These solutions divide the ty-plane into three regions, \(y<0,0<\) \(y<1\), and \(y>1\). Solutions that originate in one of these regions at \(t=t_{0}\) will remain in that region for all \(t>t_{0}\) since solutions of this differential equation cannot intersect.

Next, we determine the behavior of solutions in the three regions. Noting that \(y^{\prime}(t)\) gives the slope of any solution in the plane, then we find that the solutions are monotonic in each region. Namely, in regions where \(y^{\prime}(t)>0\), we have monotonically increasing functions and in regions where \(y^{\prime}(t)<0\), we have monotonically decreasing functions. We determine the sign of \(y^{\prime}(t)\) from the right-hand side of the differential equation.

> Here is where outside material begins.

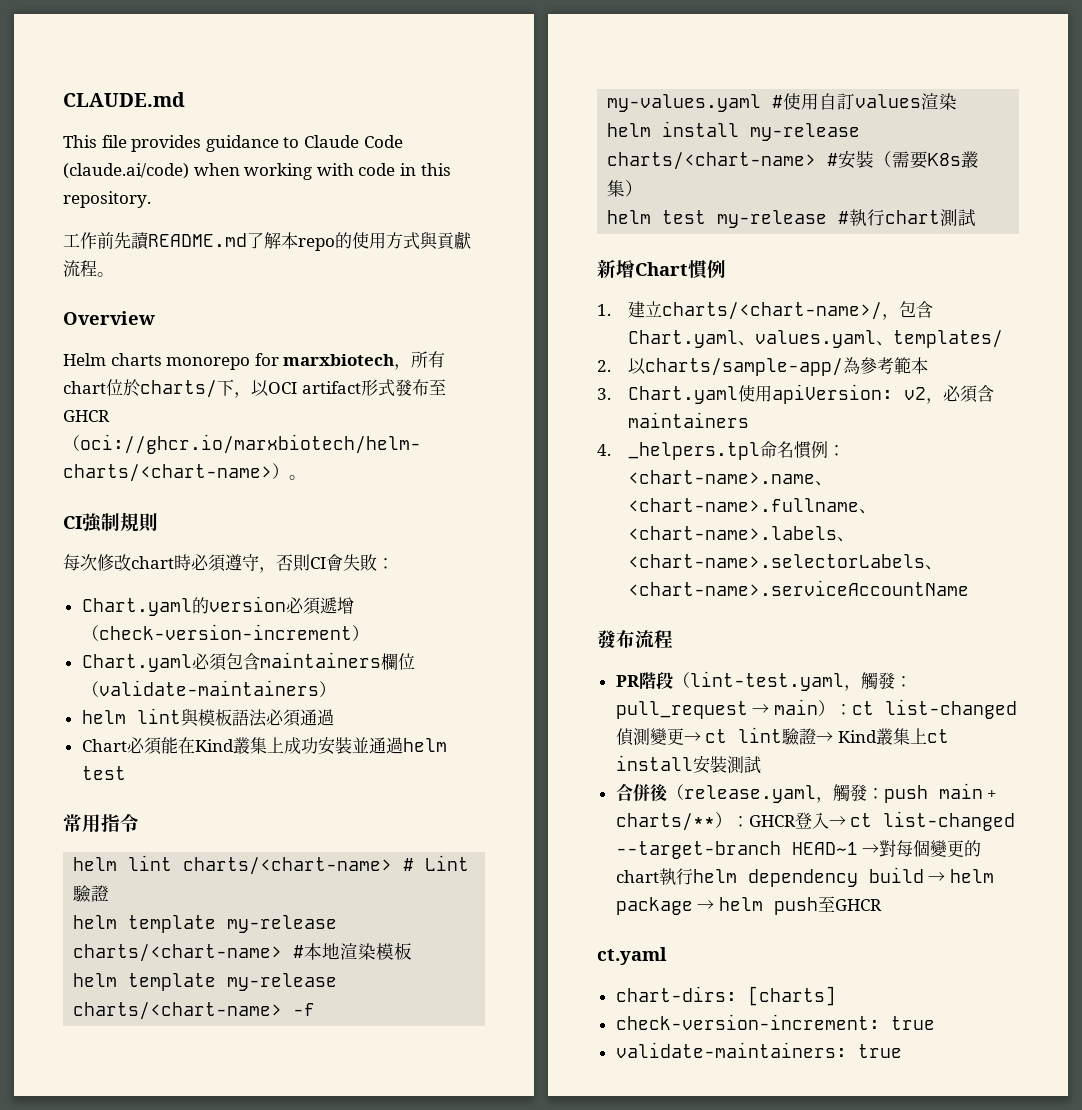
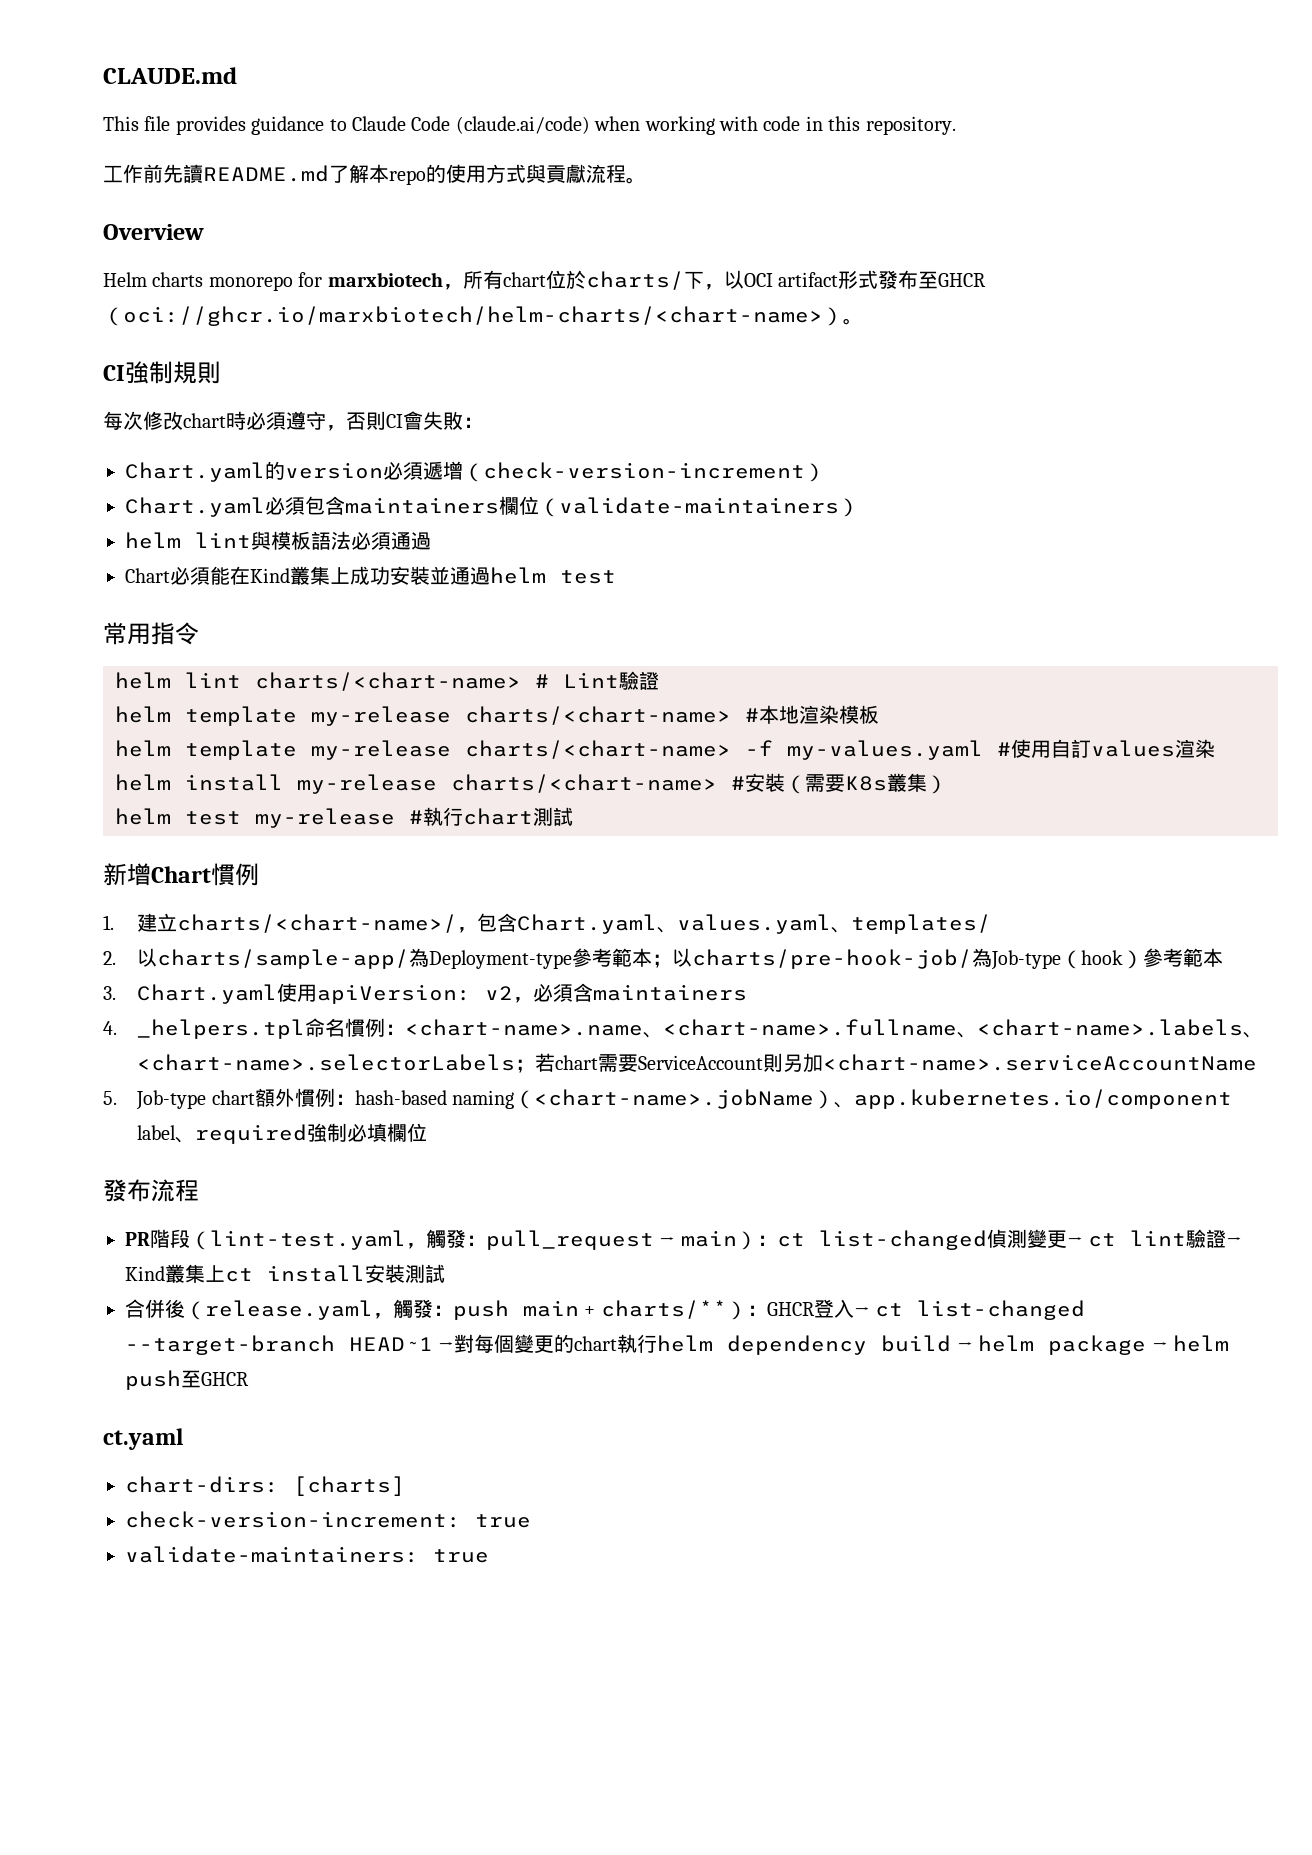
- 2.以charts/sample-app/為參考範本
+ 2.以charts/sample-app/為Deployment-type參考範本；以charts/pre-hook-job/為Job-type（hook）參考範本
- 4. _helpers.tpl命名慣例：<chart-name>.name、<chart-name>.fullname、<chart-name>.labels、<chart-name>.selectorLabels、<chart-name>.serviceAccountName
+ 4. _helpers.tpl命名慣例：<chart-name>.name、<chart-name>.fullname、<chart-name>.labels、<chart-name>.selectorLabels；若chart需要ServiceAccount則另加<chart-name>.serviceAccountName
+ 5. Job-type chart額外慣例：hash-based naming（<chart-name>.jobName）、app.kubernetes.io/component label、required強制必填欄位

For example, in this problem \(y-y^{2}>0\) only for the middle region and \(y-y^{2}<0\) for the other two regions. Thus, the slope is positive in the middle region, giving a rising solution as shown in Figure 7.1. Note that this solution does not cross the equilibrium solutions. Similar statements can be made about the solutions in the other regions.

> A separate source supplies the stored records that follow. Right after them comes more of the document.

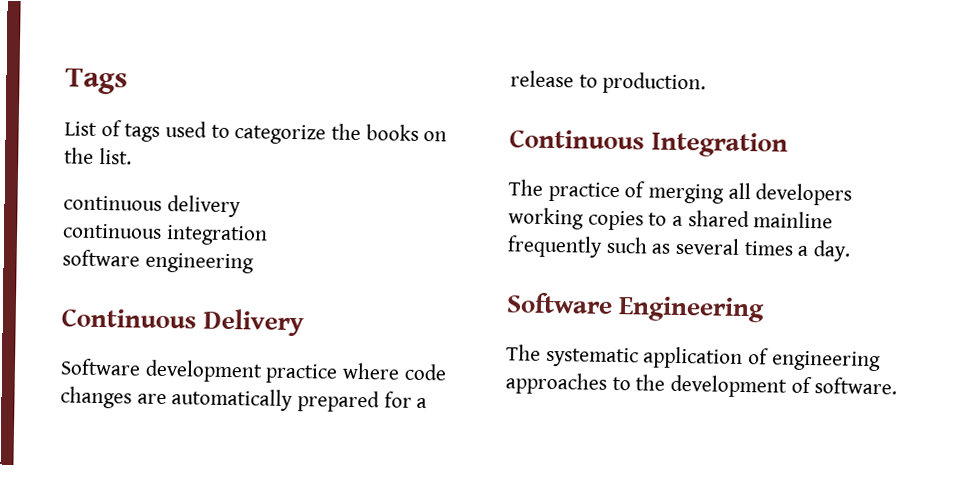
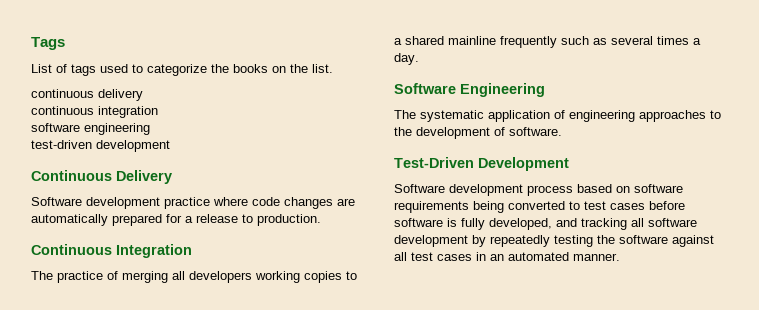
+ test-driven development
+ Test-Driven Development
+ Software development process based on software requirements being converted to test cases before software is fully developed, and tracking all software development by repeatedly testing the software against all test cases in an automated manner.

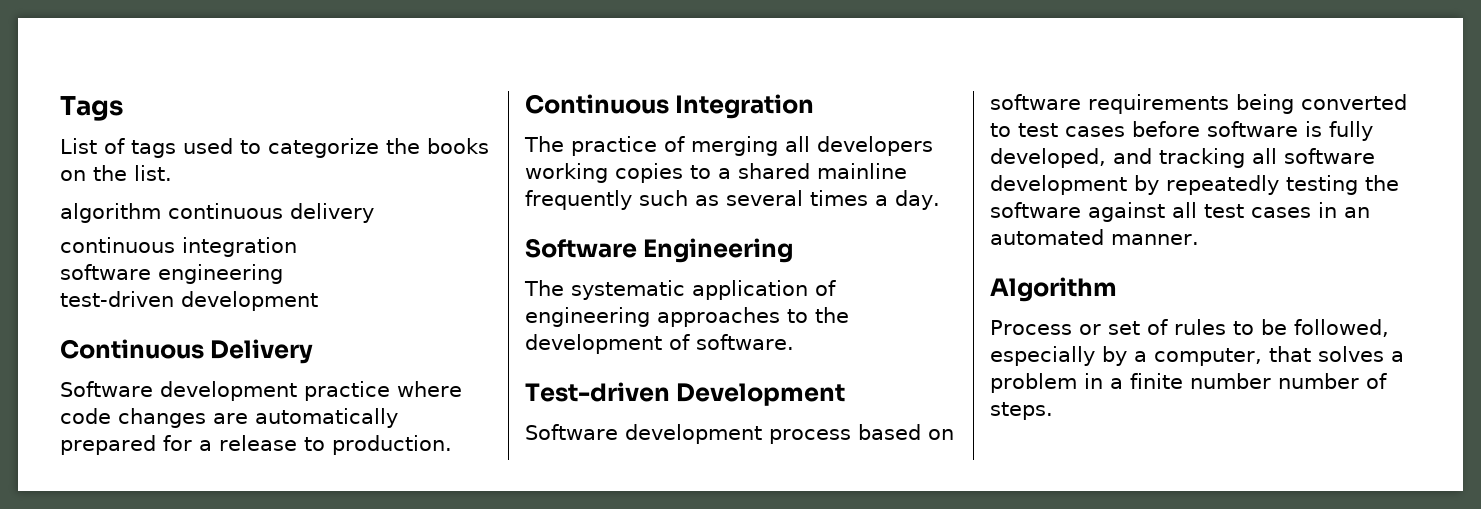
- continuous delivery
+ algorithm continuous delivery
- Test-Driven Development
+ Test-driven Development
+ Algorithm
+ Process or set of rules to be followed, especially by a computer, that solves a problem in a finite number number of steps.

Figure \(\PageIndex{1}\): Representative solution behavior for \(y^{\prime}=y-y^{2}\).

(Stable and unstable equilibria). We further note that the solutions on either side of the equilibrium solution \(y=1\) tend to approach this equilibrium solution for large values of \(t\). In fact, no matter how far these solutions are from \(y= 1\), as long as \(y(t)>0\), the solutions will eventually approach this equilibrium solution as \(t \rightarrow \infty\). We then say that the equilibrium solution, \(y=1\), is a stable equilibrium.

Similarly, we note that the solutions on either side of the equilibrium solution \(y=0\) tend away from \(y=0\) for large values of \(t .\) No matter how close a solution is to \(y=0\) at some given time, eventually these solutions will diverge as \(t \rightarrow \infty\). We say that such equilibrium solutions are unstable equilibria.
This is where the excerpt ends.